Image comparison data
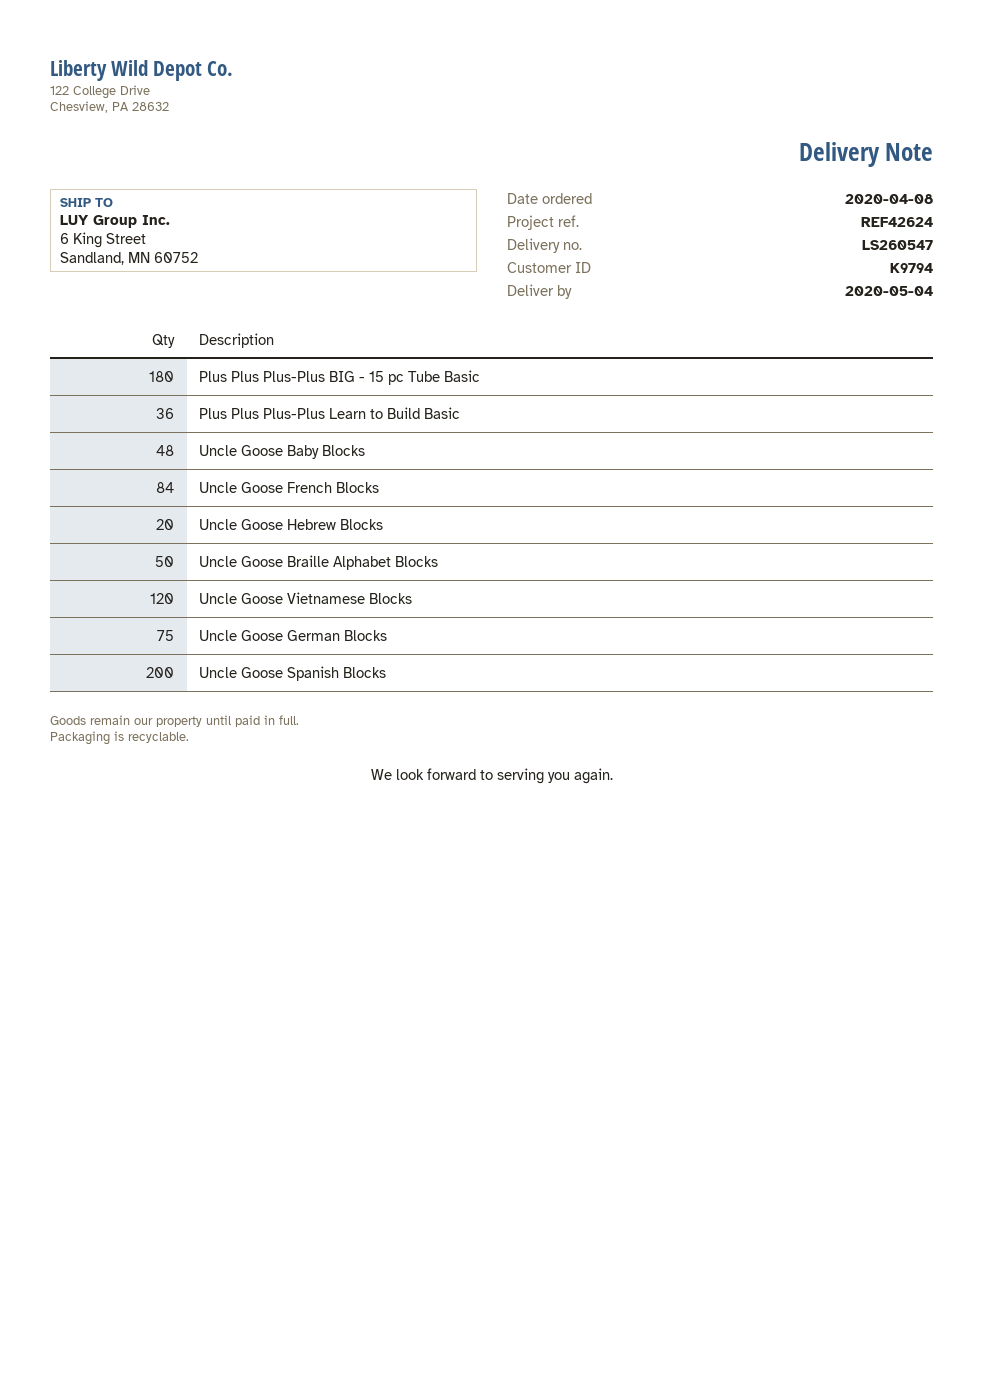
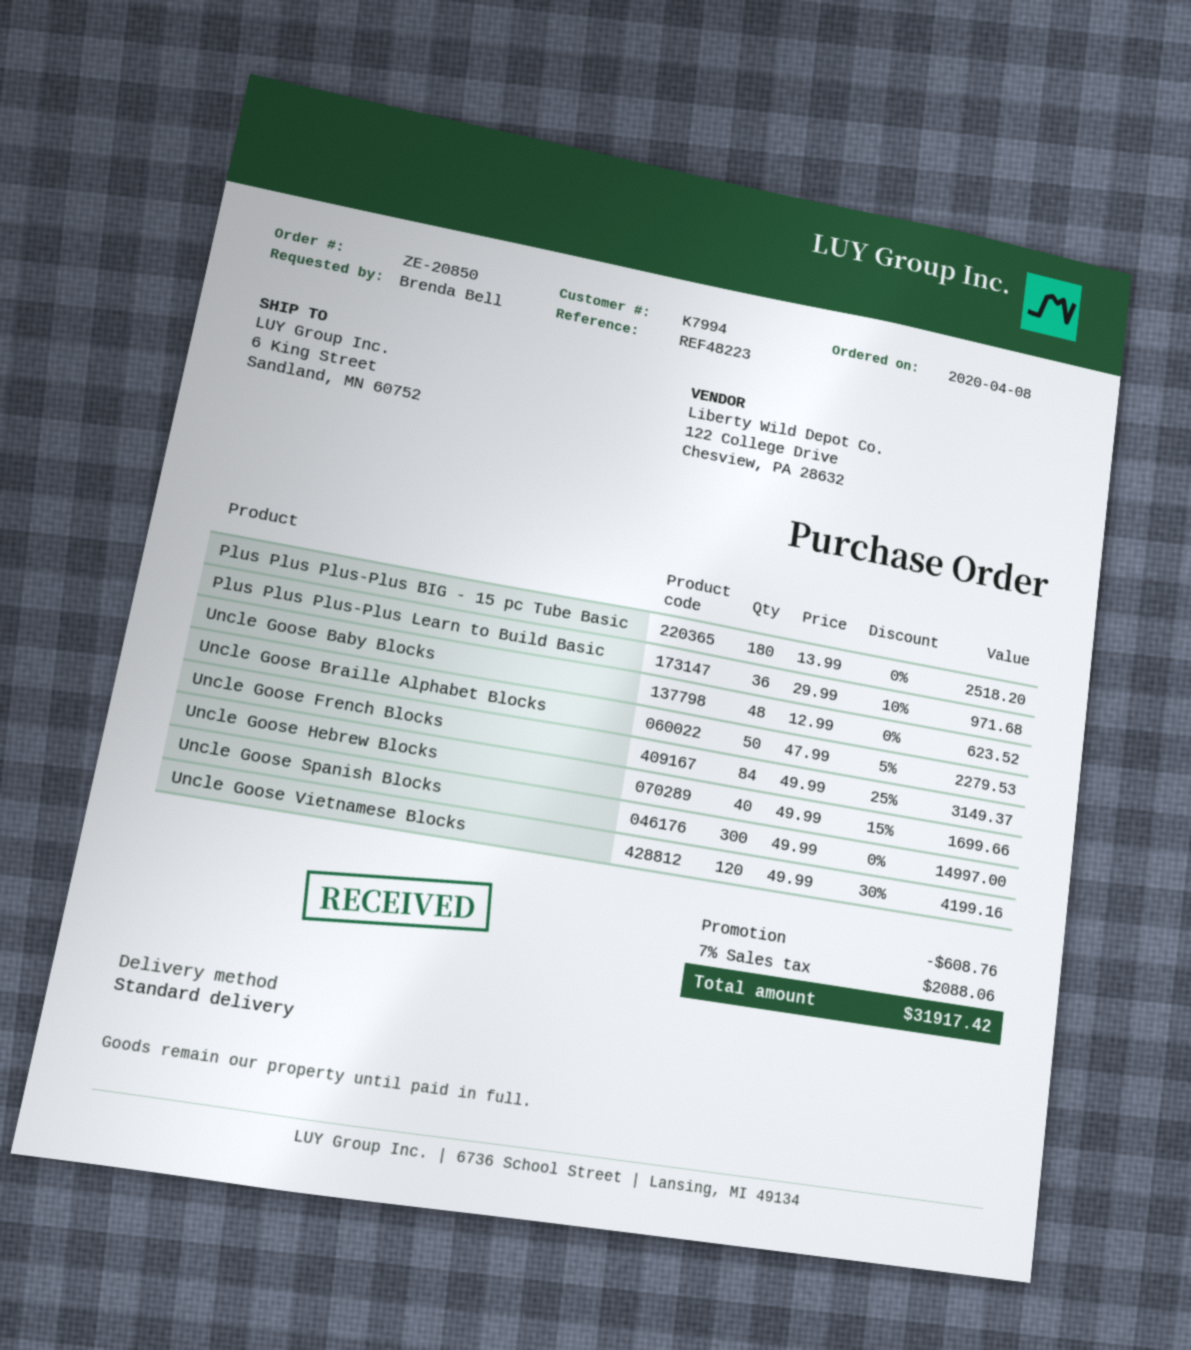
customer number: K9794 -> K7994
reference: REF42624 -> REF48223
Uncle Goose Hebrew Blocks: 20 -> 40
Uncle Goose German Blocks: 75 -> none
Uncle Goose Spanish Blocks: 200 -> 300

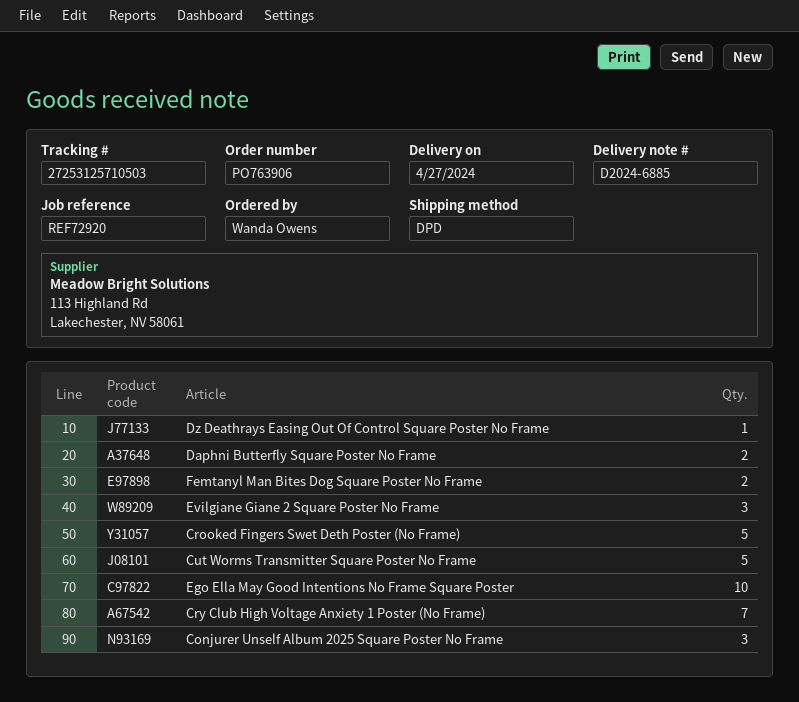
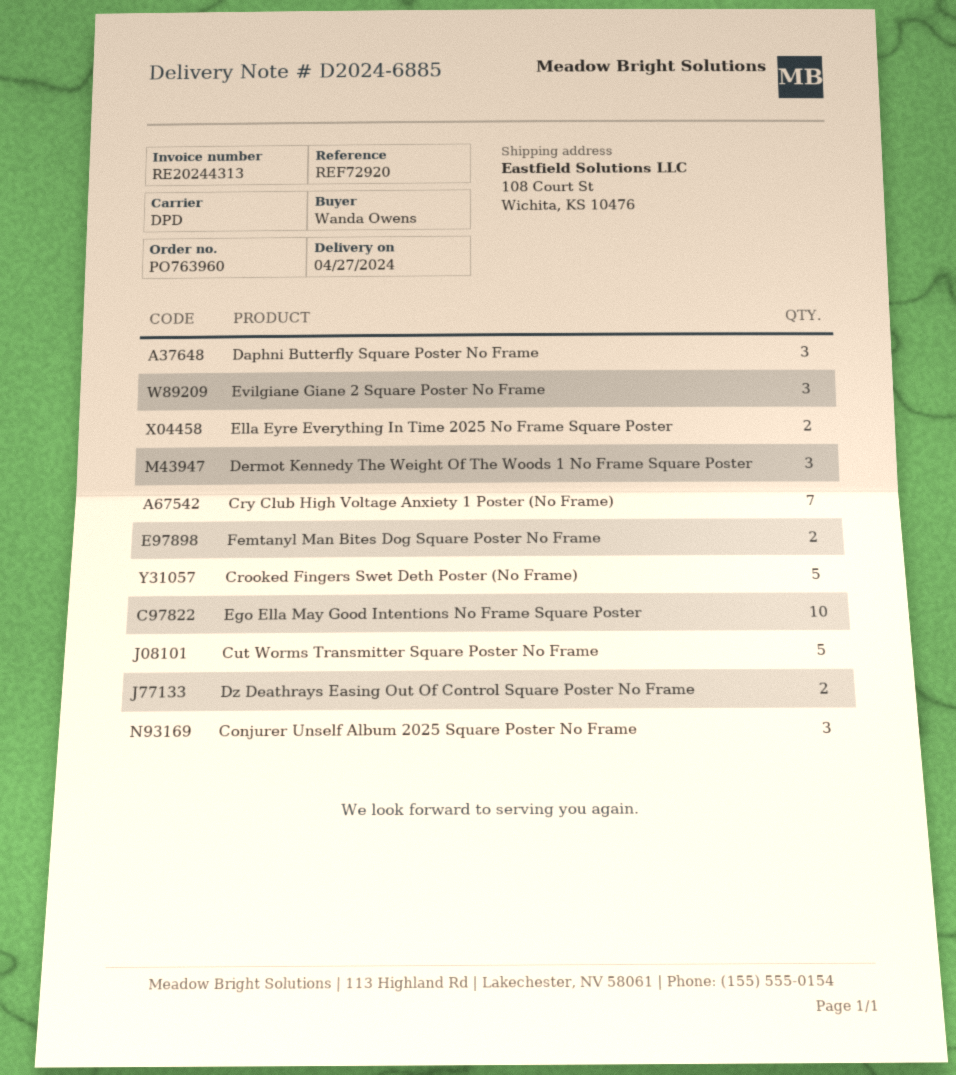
order number: PO763906 -> PO763960
Dz Deathrays Easing Out Of Control Square Poster No Frame: 1 -> 2
Daphni Butterfly Square Poster No Frame: 2 -> 3
Ella Eyre Everything In Time 2025 No Frame Square Poster: none -> 2
Dermot Kennedy The Weight Of The Woods 1 No Frame Square Poster: none -> 3

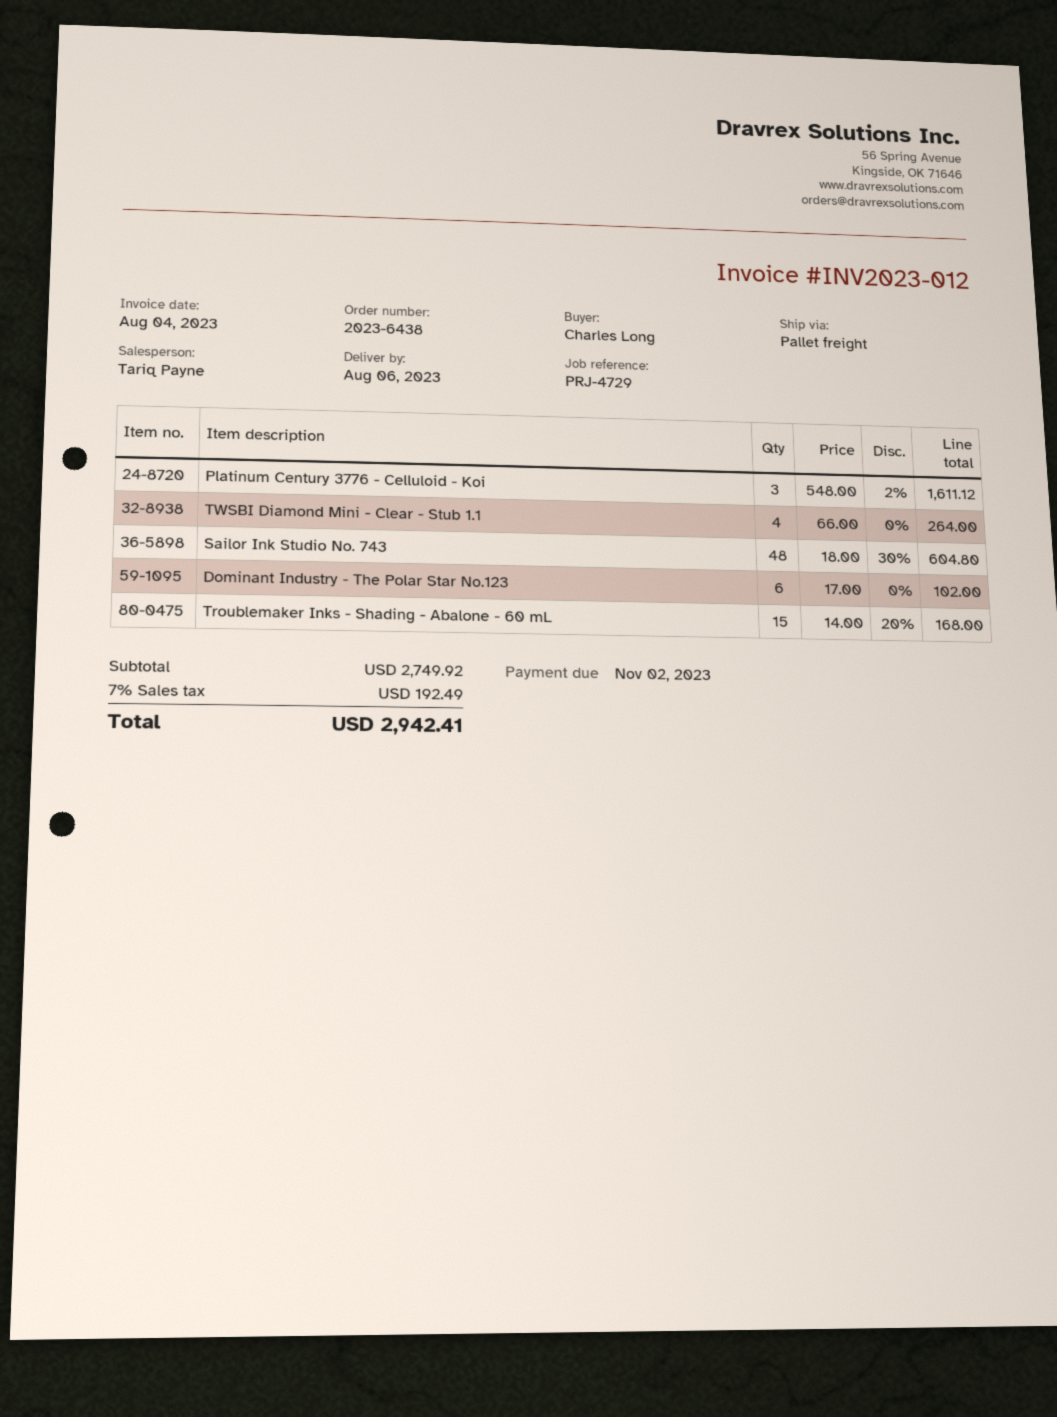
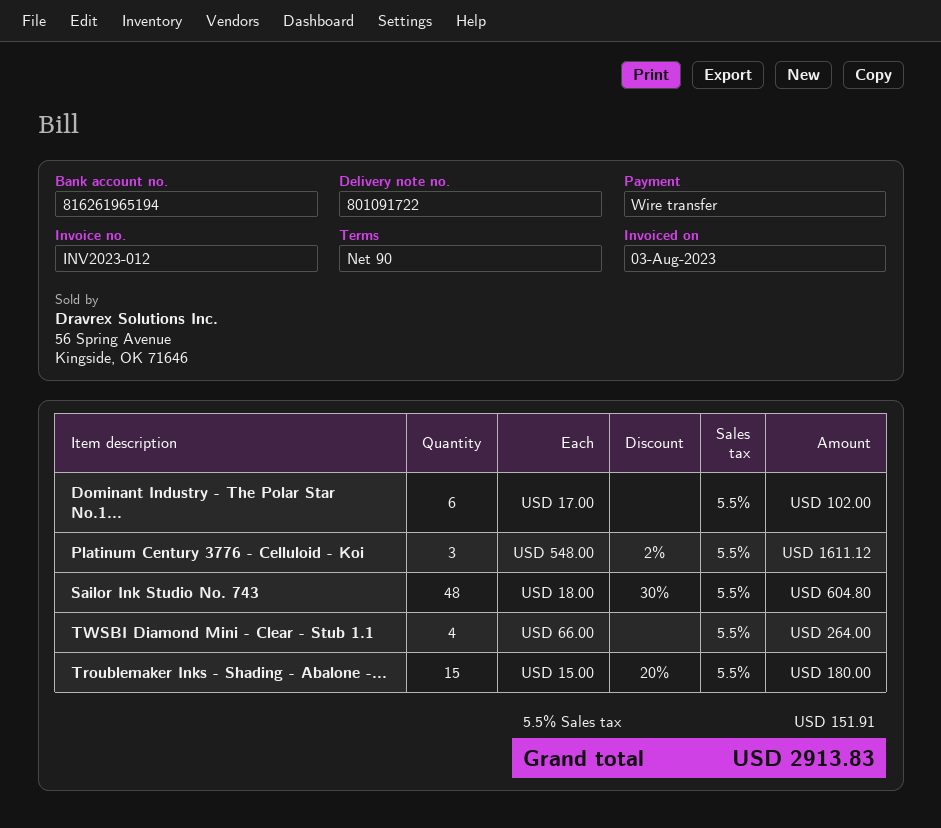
invoice date: 2023-08-04 -> 2023-08-03
Troublemaker Inks - Shading - Abalone - 60 mL: 15 x 14.00 - 20% = 168.00 -> 15 x 15.00 - 20% = 180.00
tax: 7% = 192.49 -> 5.5% = 151.91
total: 2942.41 -> 2913.83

* **What you need to do**
In the records above, find the line containing "Uncle Goose German Blocks: 75 -> none". Reproduce it and every line after it through the last line, omitting pictures.

* **Answer to the problem**
Uncle Goose German Blocks: 75 -> none
Uncle Goose Spanish Blocks: 200 -> 300

order number: PO763906 -> PO763960
Dz Deathrays Easing Out Of Control Square Poster No Frame: 1 -> 2
Daphni Butterfly Square Poster No Frame: 2 -> 3
Ella Eyre Everything In Time 2025 No Frame Square Poster: none -> 2
Dermot Kennedy The Weight Of The Woods 1 No Frame Square Poster: none -> 3

invoice date: 2023-08-04 -> 2023-08-03
Troublemaker Inks - Shading - Abalone - 60 mL: 15 x 14.00 - 20% = 168.00 -> 15 x 15.00 - 20% = 180.00
tax: 7% = 192.49 -> 5.5% = 151.91
total: 2942.41 -> 2913.83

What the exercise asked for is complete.